II

C’était le soir, presque la nuit, une nuit d’été, chaude, alourdie de parfums capiteux...

Étouffant ses pas comme un voleur ou un amoureux, Bernard était entré dans le parc de Nohel par la grille entr’ouverte; debout, appuyé au tronc d’un acacia somptueux dans sa neigeuse floraison comme un bouquet de mariée, il contemplait le château à la clarté de la lune qui pâlissait les murs.

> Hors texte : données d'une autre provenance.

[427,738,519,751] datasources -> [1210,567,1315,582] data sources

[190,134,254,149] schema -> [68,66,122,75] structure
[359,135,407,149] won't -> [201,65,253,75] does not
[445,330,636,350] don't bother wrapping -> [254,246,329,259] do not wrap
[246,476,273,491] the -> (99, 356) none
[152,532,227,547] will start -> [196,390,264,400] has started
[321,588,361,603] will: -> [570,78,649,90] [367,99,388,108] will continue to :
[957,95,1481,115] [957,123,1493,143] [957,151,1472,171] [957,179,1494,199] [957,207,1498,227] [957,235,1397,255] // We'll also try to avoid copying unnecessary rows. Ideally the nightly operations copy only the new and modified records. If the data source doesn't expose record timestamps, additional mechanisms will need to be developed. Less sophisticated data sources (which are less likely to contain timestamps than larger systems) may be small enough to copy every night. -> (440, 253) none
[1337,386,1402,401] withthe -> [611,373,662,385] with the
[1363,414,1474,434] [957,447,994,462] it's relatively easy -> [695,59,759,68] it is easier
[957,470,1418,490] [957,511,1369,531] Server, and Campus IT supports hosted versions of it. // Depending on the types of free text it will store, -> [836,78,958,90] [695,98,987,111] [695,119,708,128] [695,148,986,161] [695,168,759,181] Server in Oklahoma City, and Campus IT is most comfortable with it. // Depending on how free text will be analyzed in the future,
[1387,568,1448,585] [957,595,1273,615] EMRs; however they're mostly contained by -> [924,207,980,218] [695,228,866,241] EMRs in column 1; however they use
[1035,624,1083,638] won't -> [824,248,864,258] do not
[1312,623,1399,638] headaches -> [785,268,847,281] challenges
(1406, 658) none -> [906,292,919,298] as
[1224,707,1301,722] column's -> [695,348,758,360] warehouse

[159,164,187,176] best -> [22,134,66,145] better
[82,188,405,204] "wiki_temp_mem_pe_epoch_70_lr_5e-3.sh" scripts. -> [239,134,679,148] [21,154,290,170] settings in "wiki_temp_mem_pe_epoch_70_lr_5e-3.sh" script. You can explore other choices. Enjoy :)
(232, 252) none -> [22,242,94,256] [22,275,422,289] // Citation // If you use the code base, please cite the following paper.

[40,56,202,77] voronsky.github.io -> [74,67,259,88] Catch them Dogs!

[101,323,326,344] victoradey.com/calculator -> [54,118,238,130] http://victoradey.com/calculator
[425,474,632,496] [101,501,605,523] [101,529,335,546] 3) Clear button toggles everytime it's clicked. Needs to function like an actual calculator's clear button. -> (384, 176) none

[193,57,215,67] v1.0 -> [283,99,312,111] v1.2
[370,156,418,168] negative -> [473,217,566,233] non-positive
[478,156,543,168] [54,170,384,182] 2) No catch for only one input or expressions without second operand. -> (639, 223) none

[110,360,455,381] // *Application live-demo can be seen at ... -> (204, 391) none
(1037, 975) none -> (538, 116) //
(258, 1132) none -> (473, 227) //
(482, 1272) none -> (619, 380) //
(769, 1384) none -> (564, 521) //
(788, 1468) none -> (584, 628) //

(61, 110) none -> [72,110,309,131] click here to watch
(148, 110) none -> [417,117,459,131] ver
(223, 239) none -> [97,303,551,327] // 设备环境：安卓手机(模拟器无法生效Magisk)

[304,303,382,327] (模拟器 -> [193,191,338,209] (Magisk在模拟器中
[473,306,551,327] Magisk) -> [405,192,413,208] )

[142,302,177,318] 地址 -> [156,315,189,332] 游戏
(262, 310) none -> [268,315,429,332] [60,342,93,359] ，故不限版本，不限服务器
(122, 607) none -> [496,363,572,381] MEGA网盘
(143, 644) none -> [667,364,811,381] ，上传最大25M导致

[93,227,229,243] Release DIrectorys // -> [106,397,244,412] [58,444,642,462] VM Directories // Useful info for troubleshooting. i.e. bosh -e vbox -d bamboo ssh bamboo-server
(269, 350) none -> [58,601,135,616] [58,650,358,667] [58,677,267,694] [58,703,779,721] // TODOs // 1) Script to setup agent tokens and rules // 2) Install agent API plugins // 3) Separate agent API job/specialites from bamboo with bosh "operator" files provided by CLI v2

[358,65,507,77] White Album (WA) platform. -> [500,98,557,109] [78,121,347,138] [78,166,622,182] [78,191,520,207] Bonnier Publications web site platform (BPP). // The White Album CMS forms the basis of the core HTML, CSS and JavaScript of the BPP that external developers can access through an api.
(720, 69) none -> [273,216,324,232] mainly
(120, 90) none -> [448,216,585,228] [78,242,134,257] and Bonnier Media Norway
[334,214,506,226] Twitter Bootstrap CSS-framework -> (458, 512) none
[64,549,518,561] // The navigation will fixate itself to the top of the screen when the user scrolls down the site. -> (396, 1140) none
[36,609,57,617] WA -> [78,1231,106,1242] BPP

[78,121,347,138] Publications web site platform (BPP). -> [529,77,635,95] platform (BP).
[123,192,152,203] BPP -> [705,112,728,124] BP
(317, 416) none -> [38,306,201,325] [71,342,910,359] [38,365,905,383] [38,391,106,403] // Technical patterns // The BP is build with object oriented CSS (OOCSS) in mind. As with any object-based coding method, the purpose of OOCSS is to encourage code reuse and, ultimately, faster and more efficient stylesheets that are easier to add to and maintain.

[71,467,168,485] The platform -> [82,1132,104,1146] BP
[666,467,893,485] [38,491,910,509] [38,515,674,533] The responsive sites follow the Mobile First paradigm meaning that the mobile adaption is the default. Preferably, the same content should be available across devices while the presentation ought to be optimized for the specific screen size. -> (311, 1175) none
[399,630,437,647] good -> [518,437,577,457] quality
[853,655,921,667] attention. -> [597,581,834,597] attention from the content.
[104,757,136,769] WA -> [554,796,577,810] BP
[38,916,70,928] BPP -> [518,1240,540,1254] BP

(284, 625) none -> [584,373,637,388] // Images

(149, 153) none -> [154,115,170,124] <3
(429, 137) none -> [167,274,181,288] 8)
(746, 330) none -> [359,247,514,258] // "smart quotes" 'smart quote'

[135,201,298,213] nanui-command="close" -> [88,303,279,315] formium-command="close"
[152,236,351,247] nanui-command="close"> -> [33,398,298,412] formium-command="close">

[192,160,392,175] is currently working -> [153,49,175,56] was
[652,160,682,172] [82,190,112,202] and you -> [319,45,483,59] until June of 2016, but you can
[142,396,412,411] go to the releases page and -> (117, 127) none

Toute la journée, il avait grelotté la fièvre et, seul dans le wagon qui l’emportait vers la Bretagne, il s’était dit, douloureusement étonné:

«Je croyais qu’il était plus facile de mourir!...» Car, souvent, il avait vu la mort en face, et jamais, la veille d’un duel, il n’avait ressenti l’angoisse qui l’étreignait à cette heure.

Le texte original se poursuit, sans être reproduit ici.